Corporate regulator to keep an eye on solvency this reporting period

accounting invoices solvency

Source: Pexels/Oleg Magni.

The corporate regulator has revealed its areas of focus this reporting period, sending a clear warning to businesses that solvency and asset valuation are at the top of its list of concerns.

The Australian Securities and Investments Commission issued a statement on Thursday, calling on directors and financial auditors to pay attention to “solvency and going concern assessments” and “asset values” when submitting financial reports before the end of the year.

Sean Hughes, ASIC commissioner, said the regulator is aware disruptions to trading conditions continued during 2021, affecting companies differently depending on their industry, location and suppliers.

“The changing environment in which each company operates will affect its strategies and its assumptions about the future performance of its assets and businesses,” Hughes said.

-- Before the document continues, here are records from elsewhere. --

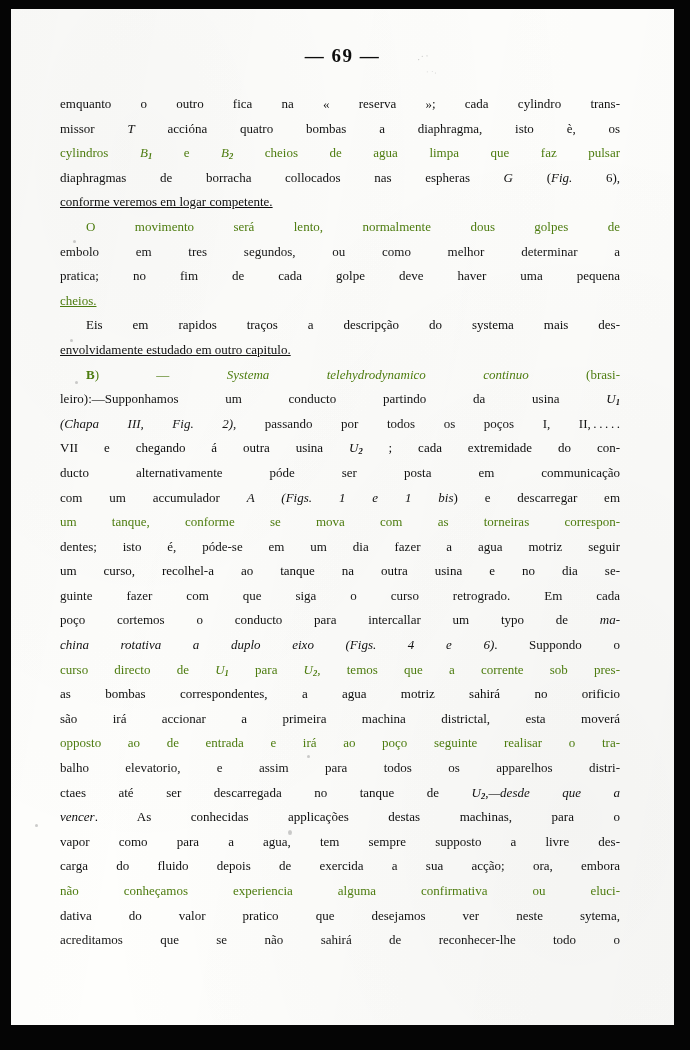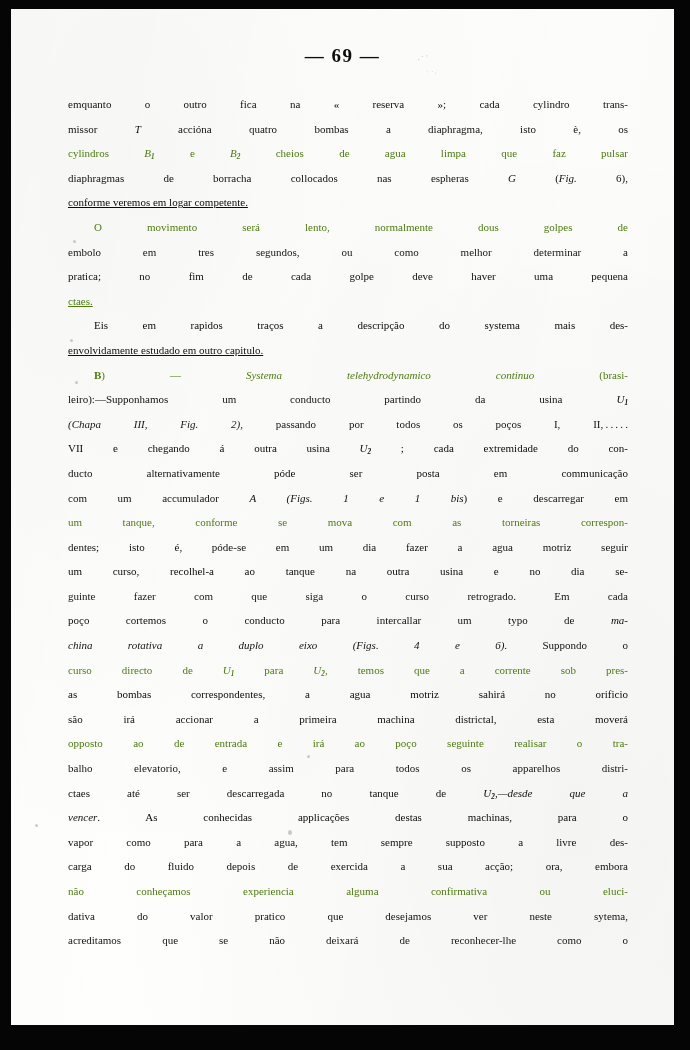--- a/index.html
+++ b/index.html
@@ -74,10 +74,10 @@
   
   #text-column {
     position: absolute;
-    left: 57px;
+    left: 49px;
     top: 83px;
     width: 560px;
-    font-size: 11px;
+    font-size: 13px;
     line-height: 24.6px;
     color: #101010;
     text-align: justify;

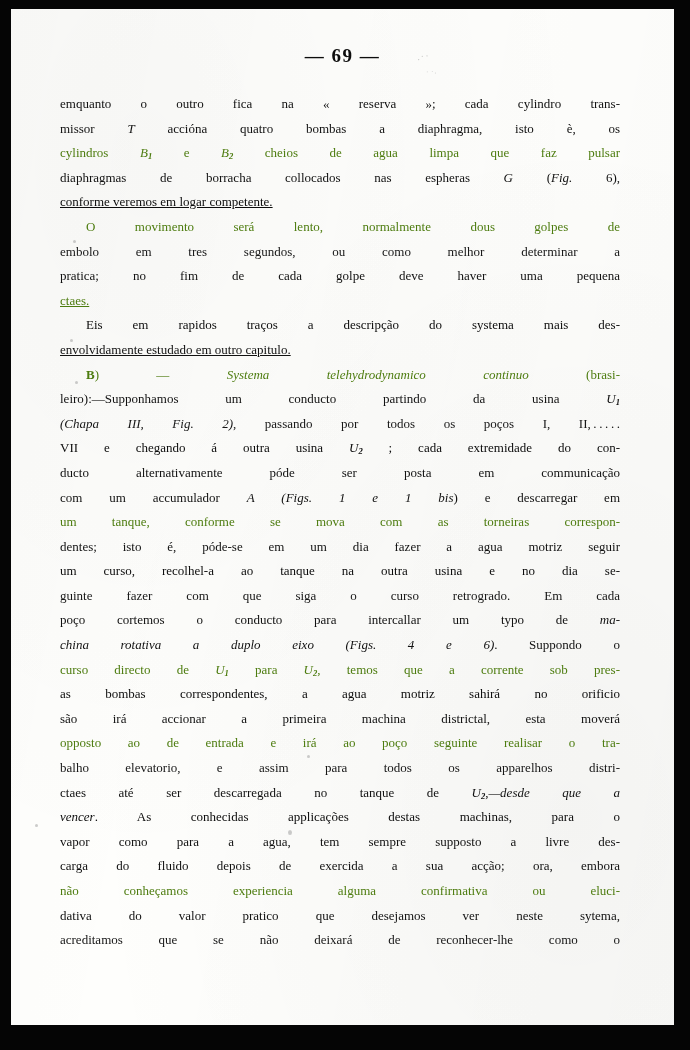--- a/index.html
+++ b/index.html
@@ -153,7 +153,7 @@
         <span class="ln jst"><span class="indent"></span><span>O movimento será lento, normalmente dous golpes de</span></span>
         <span class="ln jst"><span>embolo em tres segundos, ou como melhor determinar a</span></span>
         <span class="ln jst"><span>pratica; no fim de cada golpe deve haver uma pequena</span></span>
-        <span class="ln last"><span>ctaes.</span></span>
+        <span class="ln last"><span>cheios.</span></span>
         <span class="ln jst"><span class="indent"></span><span>Eis em rapidos traços a descripção do systema mais des-</span></span>
         <span class="ln last"><span>envolvidamente estudado em outro capitulo.</span></span>
         <span class="ln jst"><span class="indent"></span><span class="bd">B</span><span>) — </span><em>Systema  telehydrodynamico  continuo</em><span> (brasi-</span></span>

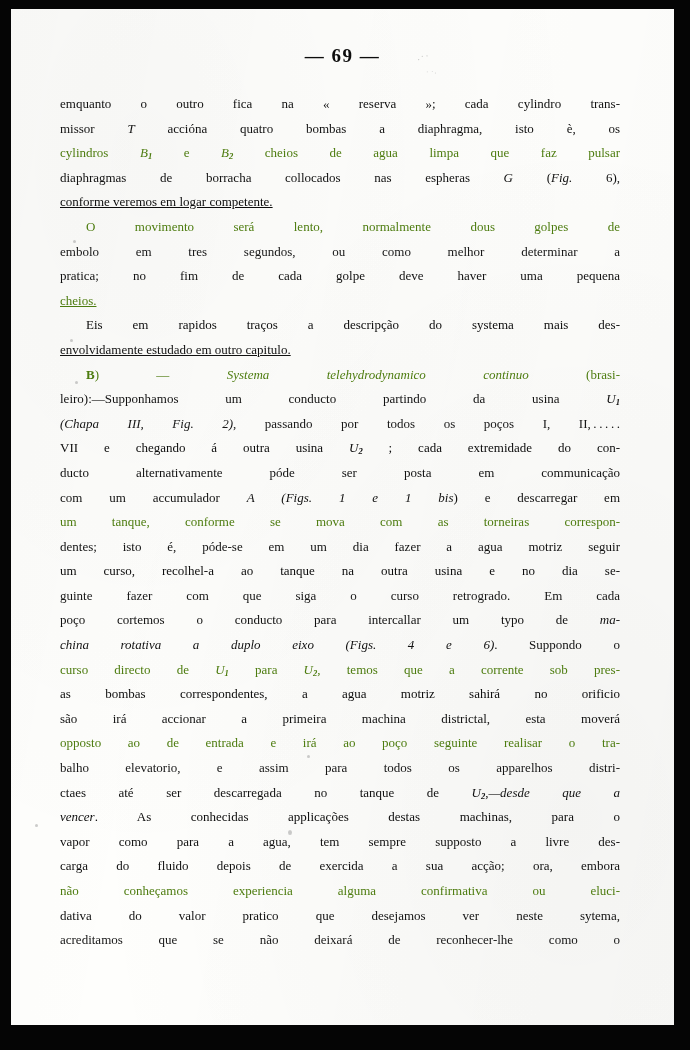--- a/index.html
+++ b/index.html
@@ -179,7 +179,7 @@
         <span class="ln jst"><span>carga do fluido depois de exercida a sua acção; ora, embora</span></span>
         <span class="ln jst"><span>não conheçamos experiencia alguma confirmativa ou eluci-</span></span>
         <span class="ln jst"><span>dativa do valor pratico que desejamos ver neste sytema,</span></span>
-        <span class="ln jst"><span>acreditamos que se não deixará de reconhecer-lhe como o</span></span>
+        <span class="ln jst"><span>acreditamos que se não sahirá de reconhecer-lhe todo o</span></span>
       </div>
   </div>
 </div>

The warning applies to entities required to lodge reports under the Corporations Act, which generally includes a set of small propriety companies, larger companies, foreign companies and publicly-listed entities.

John Winter, chief executive of the Australian Restructuring Insolvency Turnaround Association, tells SmartCompany any businesses preparing financial statements ahead of the end of the year should consider their ability to meet long-term financial obligations.

“When you are doing your end of year reporting, it’s a really important opportunity for you to look at whether or not your business is going to be able to keep trading,” Winter says.

Winter says insolvencies are still tracking well below 2019 levels but they have begun to slowly increase.

“There’s been a very slight lift, we’re still trending at about half of pre-pandemic levels but we are starting to see a pick up in insolvencies and enquiries,” he says.

“That’s not surprising because what we’re now seeing is that firms that have been waiting to see what would happen when restrictions eased are assessing their solvency.”

Businesses should have an understanding of the solvency of their businesses because trading while insolvent opens directors up to a host of legal and financial risks.

“If insolvency occurs, one of the first things a liquidator is required to look at is whether the business traded insolvent,” Winter says.

“And if they did, liquidators are required to chase your personal assets to pay the creditors.”

ASIC’s list of concerns, which also includes asset values and provisions, is broad and according to Winter is designed to ensure reporting entities are compliant.

“People are pumping up their assets in order to make their business more viable which is a really significant issue for investors and creditors,” he says.

“So, these are all very balanced measures.”